What you should do:
Please transcribe, exactly and only, the lines of the records below from the one holding "should be used" to the very end.

Dataset entries:
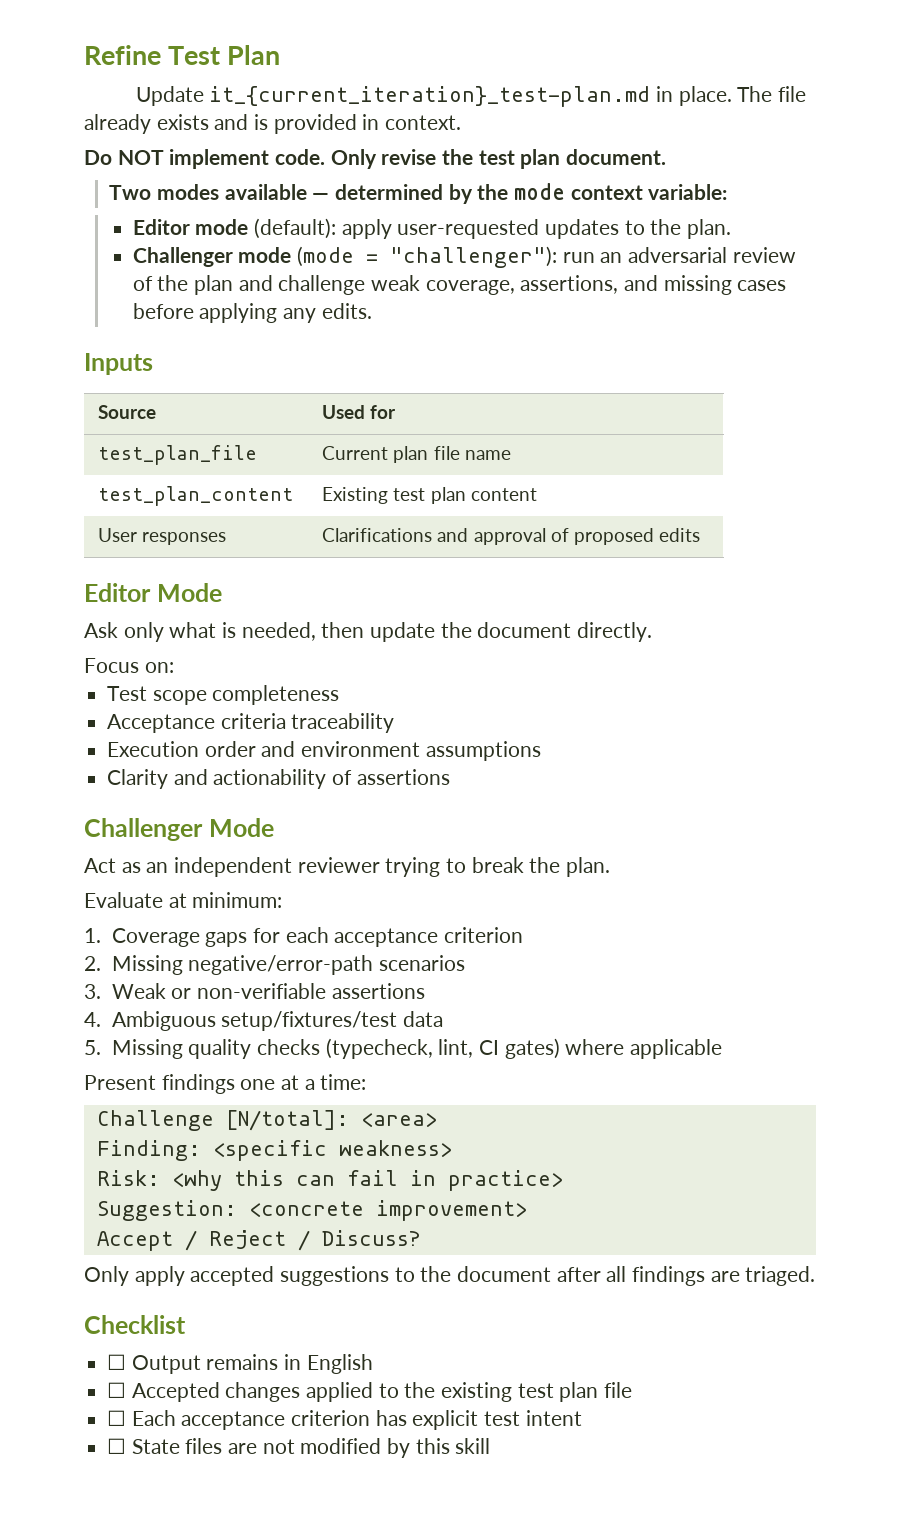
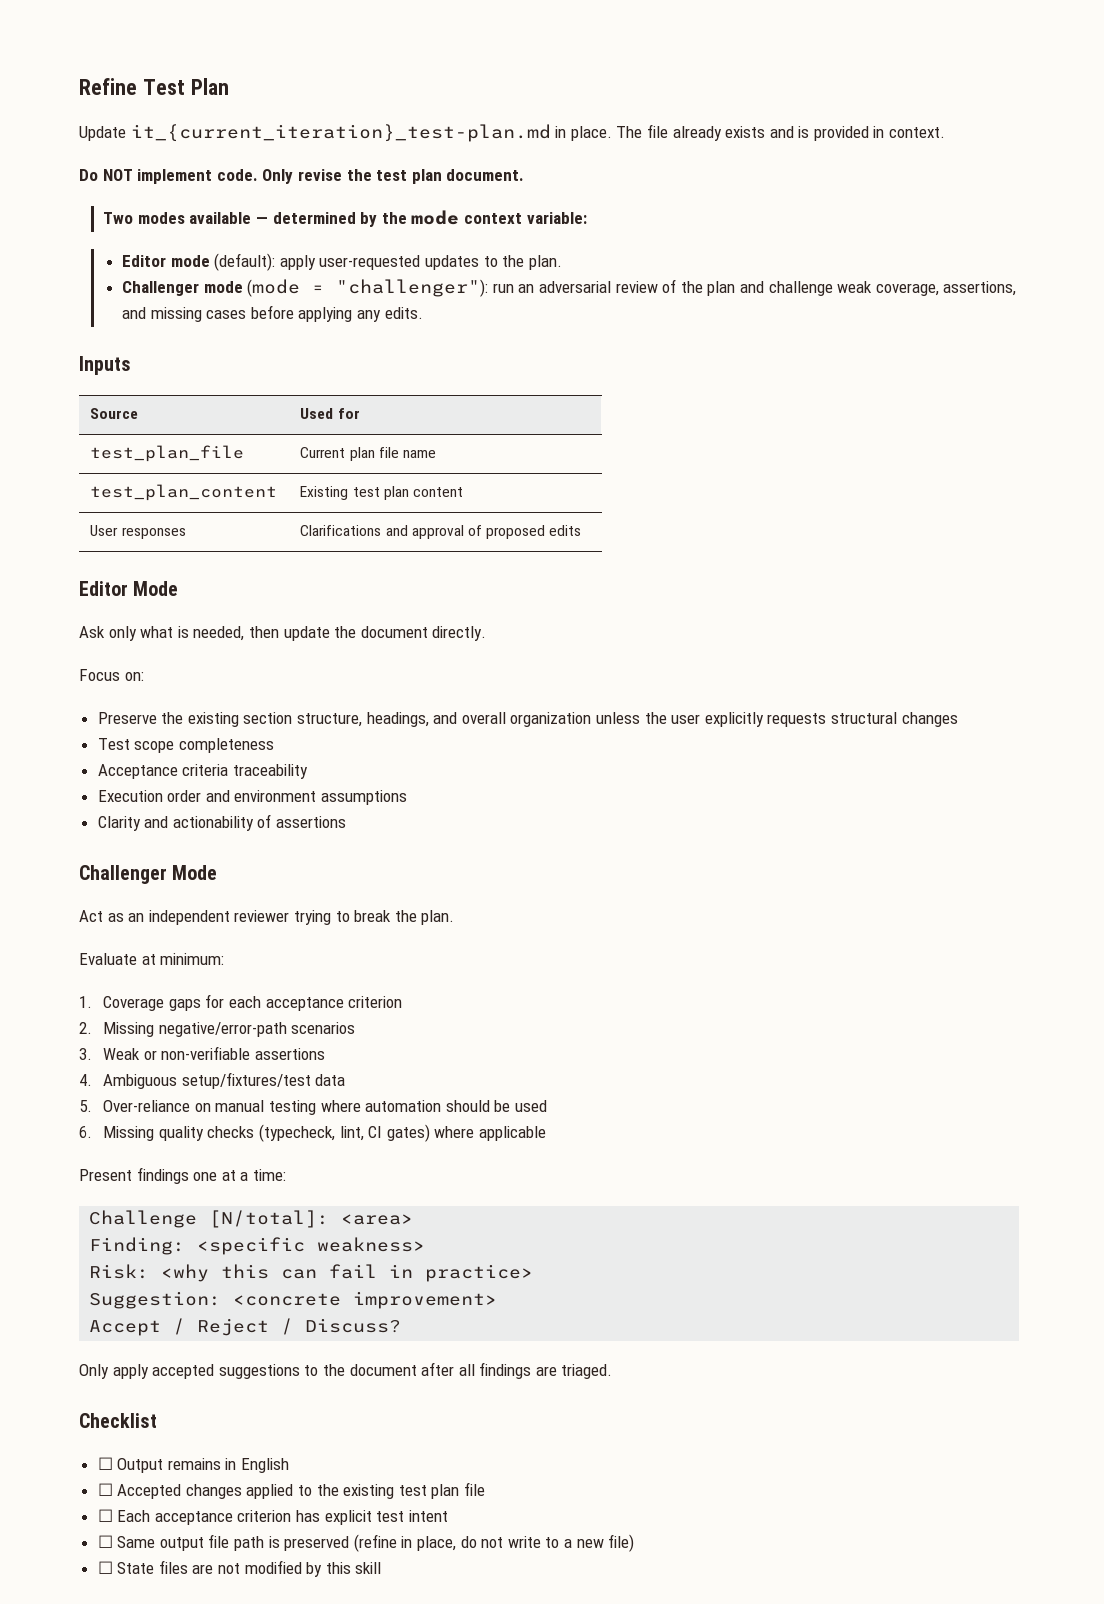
+ Preserve the existing section structure, headings, and overall organization unless the user explicitly requests structural changes
- 5. Missing quality checks (typecheck, lint, CI gates) where applicable
+ 5. Over-reliance on manual testing where automation should be used
+ 6. Missing quality checks (typecheck, lint, CI gates) where applicable
+ ☐ Same output file path is preserved (refine in place, do not write to a new file)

Response:
+ 5. Over-reliance on manual testing where automation should be used
+ 6. Missing quality checks (typecheck, lint, CI gates) where applicable
+ ☐ Same output file path is preserved (refine in place, do not write to a new file)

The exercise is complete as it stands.